The RAIL Specification principle covers the Reliable AI Markup Language (RAIL), an XML-based format for declaratively defining validator schemas and configurations. RAIL provides a structured way to specify the expected output format of an LLM call alongside the validators that should be applied to each field. By embedding both schema structure and validation rules in a single document, RAIL enables users to express complex validation requirements without writing procedural code.

A RAIL document defines output elements with types, descriptions, and associated validators. Each element can carry attributes that specify which validators to run, what parameters to pass, and what action to take on failure (e.g., reask, filter, fix). This declarative approach separates the what (validation requirements) from the how (validation execution), following the same philosophy as HTML for document structure or SQL for data queries.

The framework converts between RAIL XML and JSON Schema representations bidirectionally. A RAIL document can be parsed into the internal JSON Schema representation used by the validation engine, and conversely, a JSON Schema with validator annotations can be serialized back to RAIL XML. This bidirectional conversion ensures that RAIL remains interoperable with the broader JSON Schema ecosystem while providing its own ergonomic authoring experience.

Theoretical Basis

The RAIL Specification is grounded in the Domain-Specific Language (DSL) pattern. RAIL is a purpose-built language for expressing validation schemas, tailored to the specific needs of LLM output validation. Like other XML-based DSLs (such as XSLT for transformations or Ant for build scripts), RAIL leverages the well-understood XML syntax and tooling while adding domain-specific semantics through its element and attribute vocabulary.

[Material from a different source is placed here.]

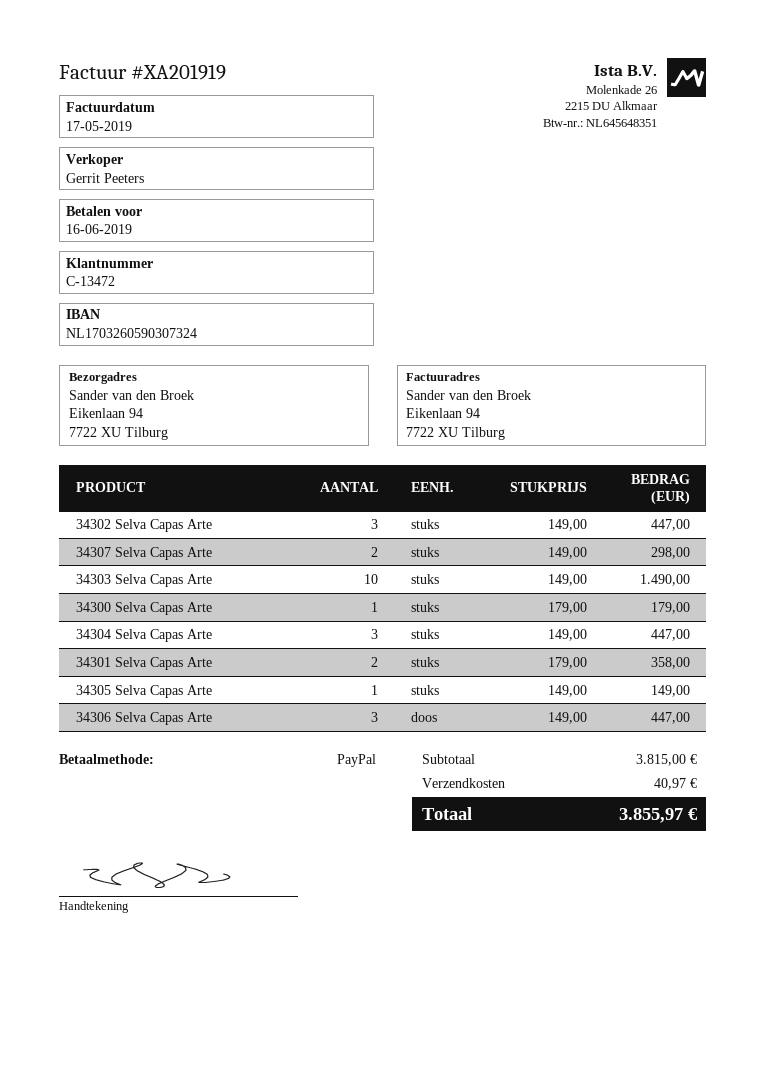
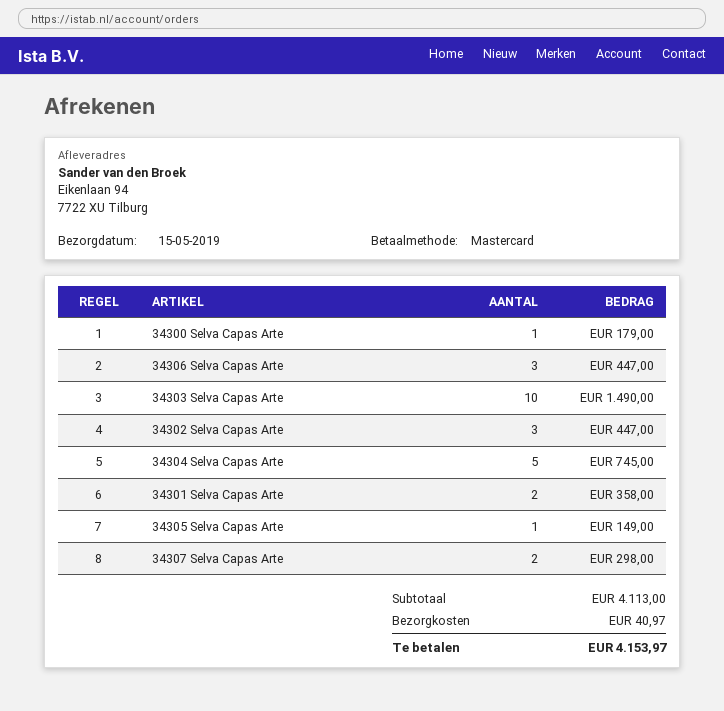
payment method: PayPal -> Mastercard
34304 Selva Capas Arte: 3 for 447.00 -> 5 for 745.00
subtotal: 3815.00 -> 4113.00
total: 3855.97 -> 4153.97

The bidirectional conversion between RAIL and JSON Schema follows the Two-Way Mapping pattern, where each format can serve as the source of truth and be translated to the other without loss of essential information. The RAIL parser acts as a Deserializer that reads XML and produces the internal schema model, while the RAIL serializer acts as a Serializer that writes the internal model back to XML. This symmetry is important for round-trip editing workflows where users may switch between RAIL and JSON Schema representations during development.